La famille de Julien Robinet, elle, se trouve à neuf heures de route. Mais il lui parle souvent et il se dit "fier" que ses deux enfants voient "qu'on aide les autres, parfois au détriment de toute sa famille".

Les sapeurs-pompiers venus en renfort dans l'Aude lors d'un repas organisé en leur honneur à Talairan, dans l'Aude, le 8 août 2025
Bertrand GUAY - AFP
Quand le pompier en exercice depuis 1996 combat les flammes gigantesques dans l'Aude, son "esprit est occupé par le travail". Mais durant les temps de repos, il tient à rassurer sa famille, éloignée: "Ça peut toujours être un peu inquiétant de voir le feu à la télé, sans avoir de nouvelles".
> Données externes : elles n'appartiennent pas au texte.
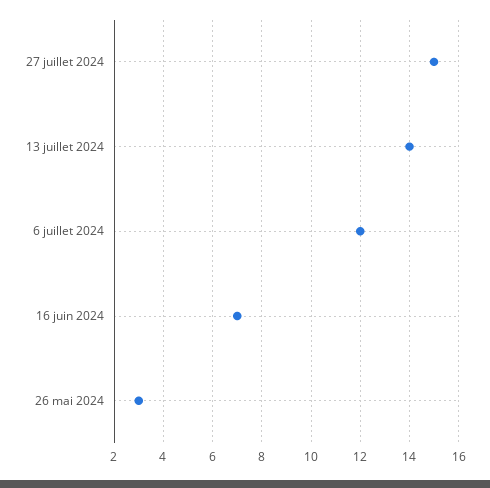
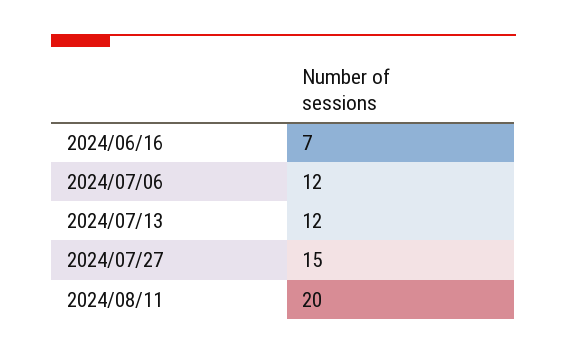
13 juillet 2024: 14 -> 12
26 mai 2024: 3 -> none
2024/08/11: none -> 20

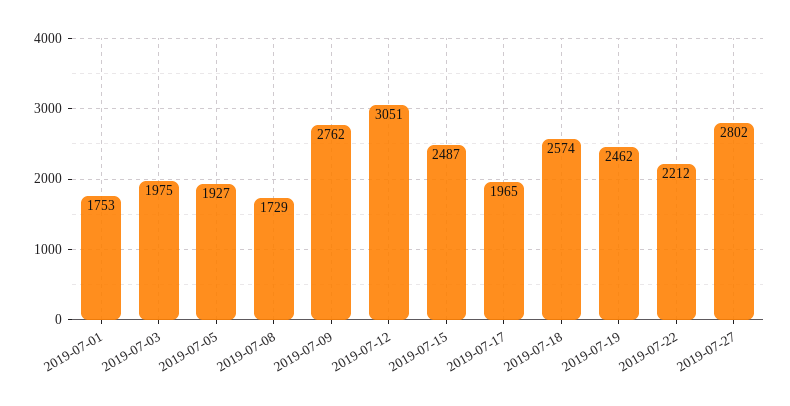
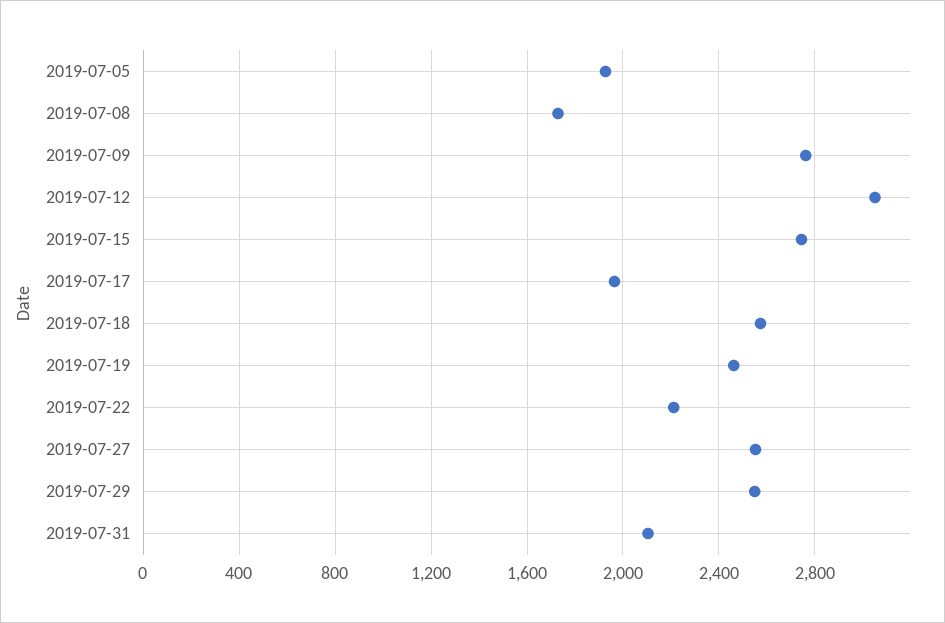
2019-07-01: 1753 -> none
2019-07-03: 1975 -> none
2019-07-15: 2487 -> 2750
2019-07-27: 2802 -> 2550
2019-07-29: none -> 2550
2019-07-31: none -> 2100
Venu se restaurer, le commandant Loïc Gréboval, chef de centre à Fontenay-le-Comte (Vendée) parle lui d'une "expérience qui va tous nous marquer". "On est sur un mégafeu, c'est le feu le plus important de ces vingt dernières années. Certains dans la colonne de renfort n'étaient même pas nés", dit-il.
"C'est une expérience opérationnelle et puis c'est une expérience de tous vivre ensemble", confie-t-il à l'AFP. "Ça va créer des liens", estime-t-il, "entre sapeurs-pompiers, mais aussi avec les populations, c'était quand même très fort de vivre tous ces événements ensemble."
- "Notre thérapie" -
Sous les platanes de l'école de Talairan, Charlotte Deveze explique ce que signifie d'aider les pompiers pour les habitants qui sont restés "un peu cloîtrés" depuis l'incendie: "Psychologiquement, c'est un peu notre thérapie".
"On ne voit pas dans quel état est notre paysage", dit-elle, "on n'est pas prêts, je pense". "Parce que quand il va falloir sortir, ça va, à mon avis, nous faire bizarre à tous."
Son père, Raymond Deveze, membre actif de chaîne humaine mise en place dès le début de l'incendie, a créé lui aussi des liens avec les pompiers. "Ils nous ont sauvé beaucoup de choses", glisse le président du même comité sports et loisirs.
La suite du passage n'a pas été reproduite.